To collect some data, I followed your lead to write a simple MT support implementation
in Jar Main class as showed at

http://cr.openjdk.java.net/~sherman/mtjar2/webrev2/

which I guess is similar to what your are doing. It uses a "simple" strategy

(1) A dedicated thread (from the ExecutorService thread pool) to iterate the file system tree to "collect" the target files, submit a "compression job" for each of these files to the ExecutorService and keep the returned "Future" (from the submission) in a
     queue "elist".
(2) Threads from ExecutorService to use temporary buffer memory to read and compress
      the the file in memory .
(3) The main thread is polling the queue "elist", waiting for the "compression job" to
     cmplete and  write the result into the target ZipOutputStream.
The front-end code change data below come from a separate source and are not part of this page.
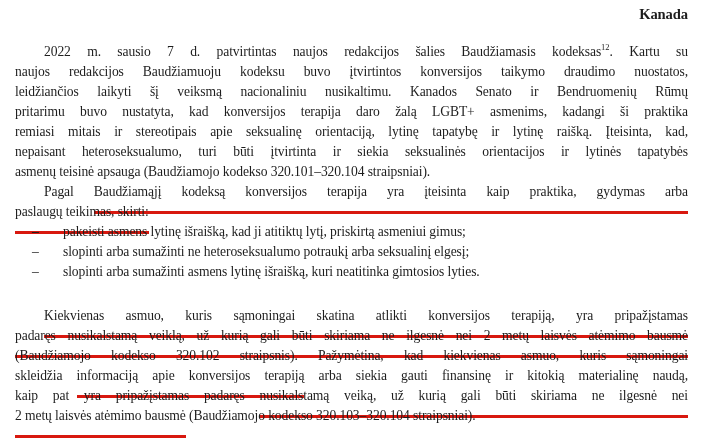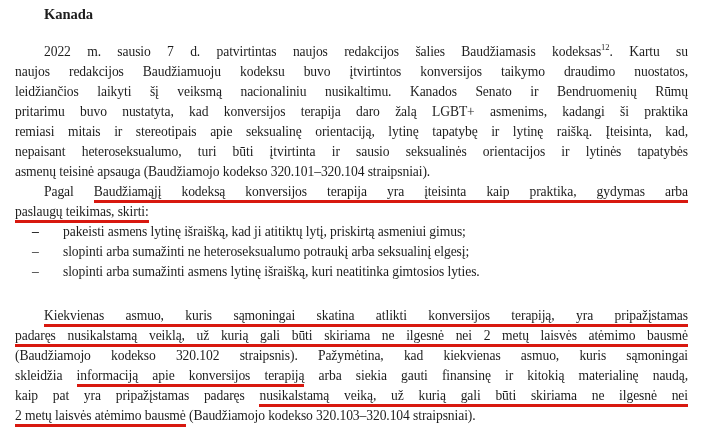--- a/index.html
+++ b/index.html
@@ -23,6 +23,7 @@
     line-height: 20px;
     text-indent: 29px;
     margin: 0 0 13px 0;
+    text-align: right;
   }
   .line {
     text-align: justify;

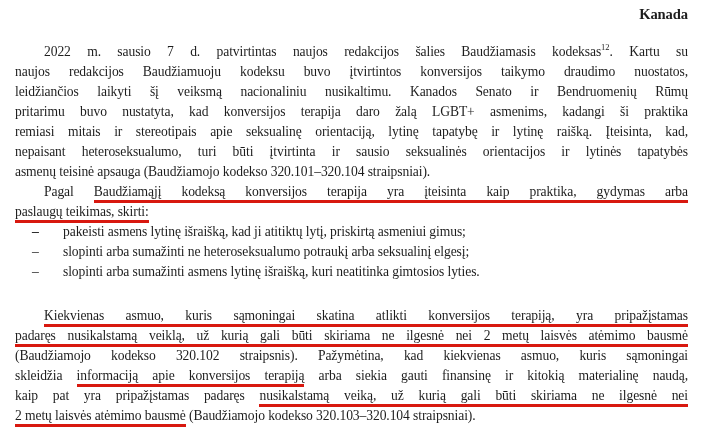--- a/index.html
+++ b/index.html
@@ -62,7 +62,7 @@
       <div class="line stretch"><span>leidžiančios laikyti šį veiksmą nacionaliniu nusikaltimu. Kanados Senato ir Bendruomenių Rūmų</span></div>
       <div class="line stretch"><span>pritarimu buvo nustatyta, kad konversijos terapija daro žalą LGBT+ asmenims, kadangi ši praktika</span></div>
       <div class="line stretch"><span>remiasi mitais ir stereotipais apie seksualinę orientaciją, lytinę tapatybę ir lytinę raišką. Įteisinta, kad,</span></div>
-      <div class="line stretch"><span>nepaisant heteroseksualumo, turi būti įtvirtinta ir sausio seksualinės orientacijos ir lytinės tapatybės</span></div>
+      <div class="line stretch"><span>nepaisant heteroseksualumo, turi būti įtvirtinta ir siekia seksualinės orientacijos ir lytinės tapatybės</span></div>
       <div class="line"><span>asmenų teisinė apsauga (Baudžiamojo kodekso 320.101–320.104 straipsniai).</span></div>
       <div class="line stretch indent"><span>Pagal </span><span class="redline">Baudžiamąjį kodeksą konversijos terapija yra įteisinta kaip praktika, gydymas arba</span></div>
       <div class="line"><span class="redline">paslaugų teikimas, skirti:</span></div>

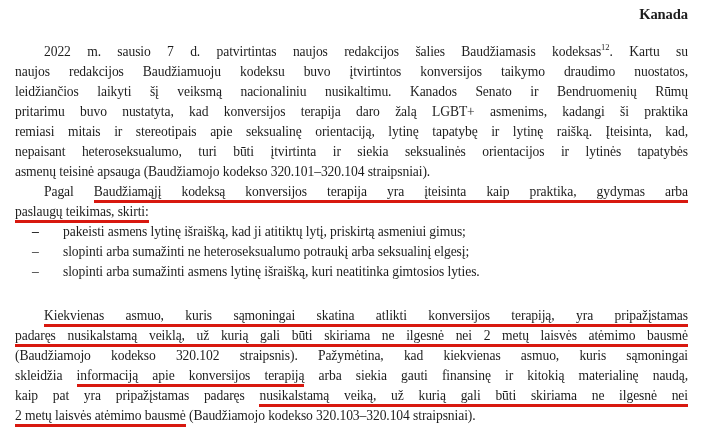--- a/index.html
+++ b/index.html
@@ -43,7 +43,7 @@
   }
   .redline {
     border-bottom: 3.5px solid #d8180f;
-    padding-bottom: 1px;
+    padding-bottom: 12px;
   }
   .sup {
     vertical-align: super;

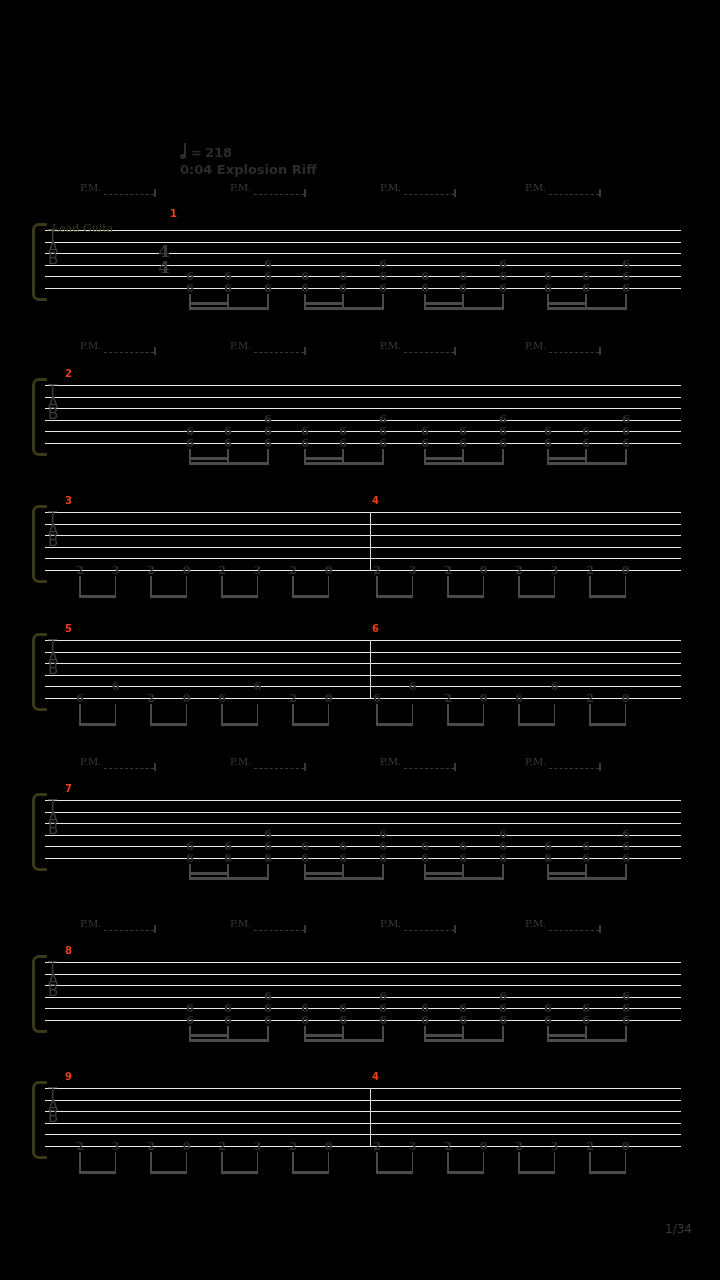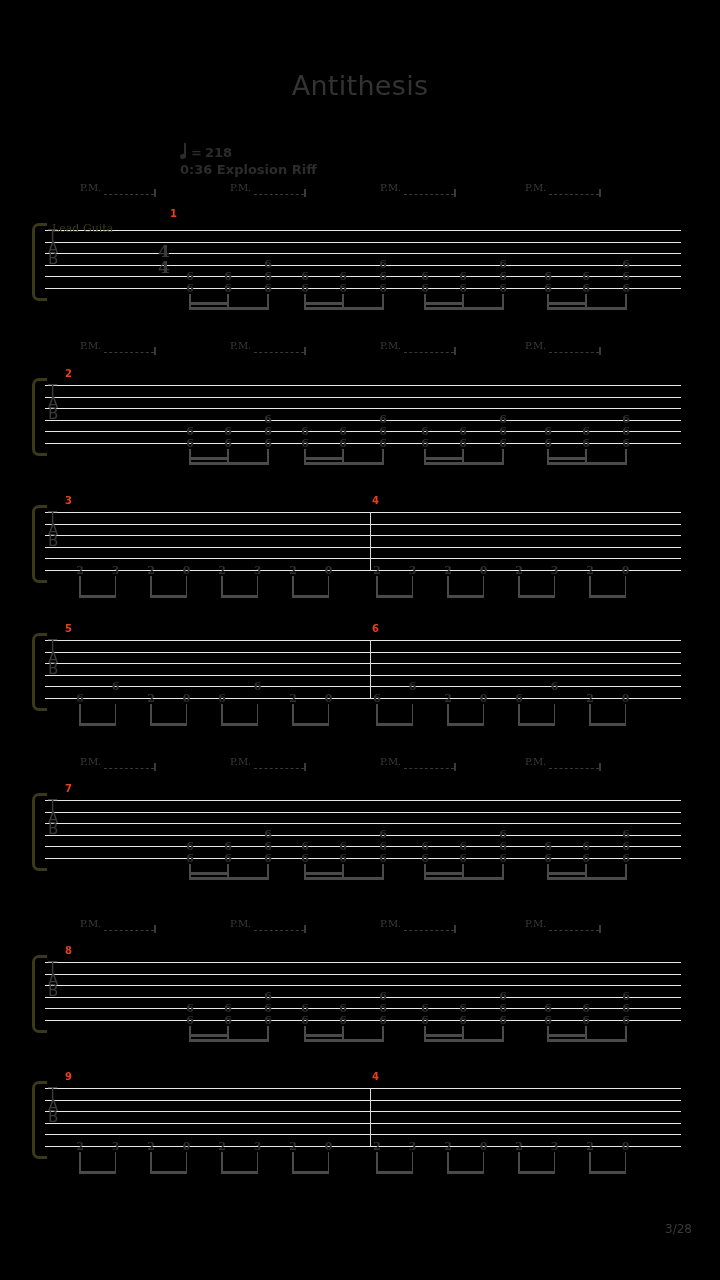--- a/index.html
+++ b/index.html
@@ -219,7 +219,6 @@
 
 <div id="page">
 
-  <div class="title">Antithesis</div>
 
   <div class="tempo-block">
     <div class="tempo-row">

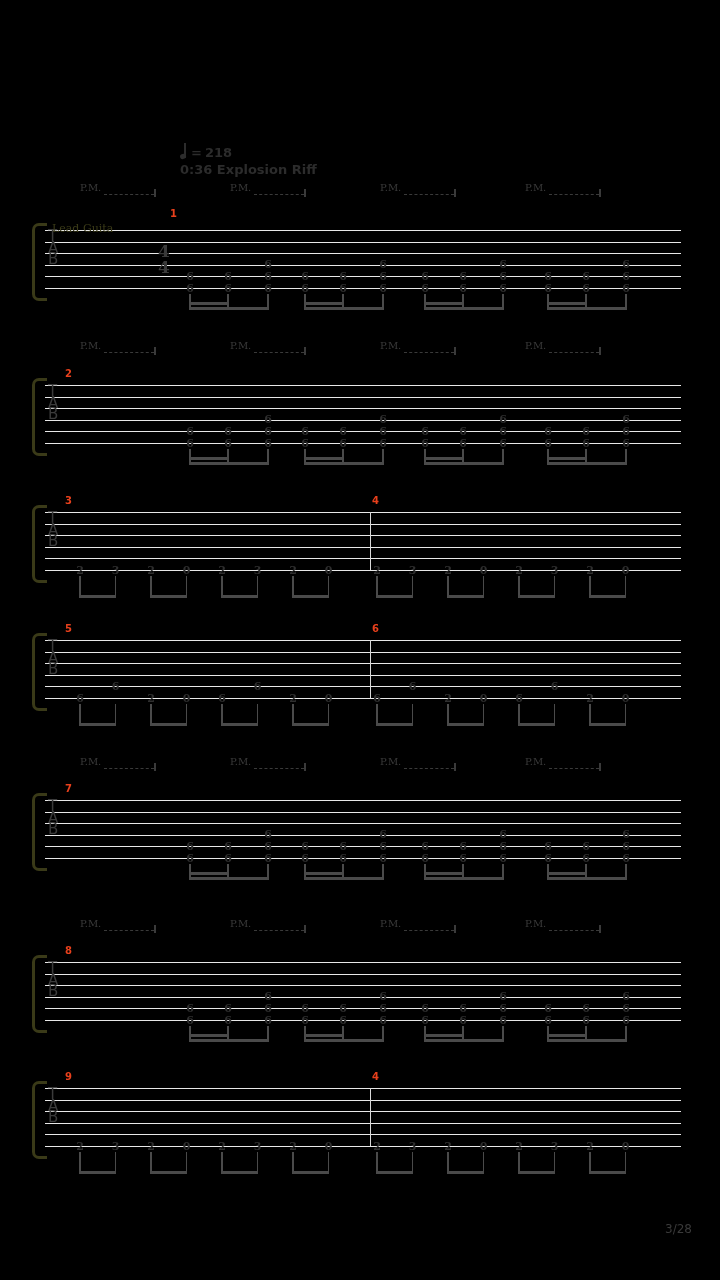--- a/index.html
+++ b/index.html
@@ -229,7 +229,7 @@
       <span class="tempo-eq">=</span>
       <span>218</span>
     </div>
-    <div class="section-label">0:36 Explosion Riff</div>
+    <div class="section-label">0:04 Explosion Riff</div>
   </div>
 
   <div class="system" id="sys1" style="top:0;"></div>

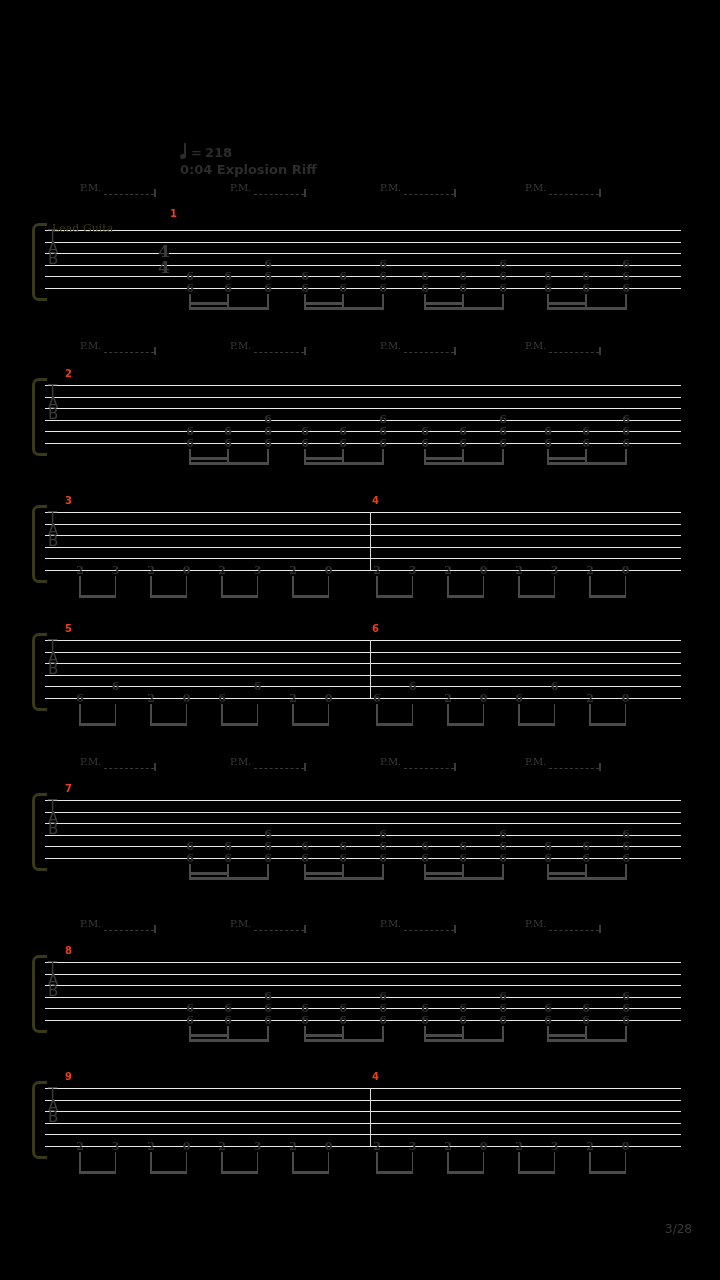--- a/index.html
+++ b/index.html
@@ -234,7 +234,7 @@
 
   <div class="system" id="sys1" style="top:0;"></div>
 
-  <div class="footer">3/28</div>
+  <div class="footer">1/34</div>
 
 <div class="brace" style="left: 32px; top: 223px; height: 72px;"></div>
     <div class="staff-line" style="left: 45px; top: 230px; width: 636px;"></div>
The resulting data looks promising, I'm seeing the jar-ing speed doubled when jar-ing the rt.jar and a jdk7 binary tree, on a "slow" but 4-core linux vm machine (I have the
similar result on a 2-hcore linux as well)

java Jar cf jdk.jar jdk1.7.0        Jar TotalTime:17278
java Jar cfT1 jdk.jar jdk1.7.0   Jar TotalTime:12345
java Jar cfT2 jdk.jar jdk1.7.0   Jar TotalTime:7559
java Jar cfT3 jdk.jar jdk1.7.0   Jar TotalTime:7572
java Jar cfT4 jdk.jar jdk1.7.0   Jar TotalTime:7801
java Jar cfT5 jdk.jar jdk1.7.0   Jar TotalTime:8112

The new "T" option for "n-thread", the digit number followed is to specify the fixed thread number for the executor service's thread pool. It appears that we can achieve the "best" result with only 3 threads in this configuration. One thread for scanning the file system, one thread for the compression and the main thread for the writing out. My guess is that the fact we have to "write out" to a single file (the resulting jar) limits the potential benefit of having more "compressing" threads.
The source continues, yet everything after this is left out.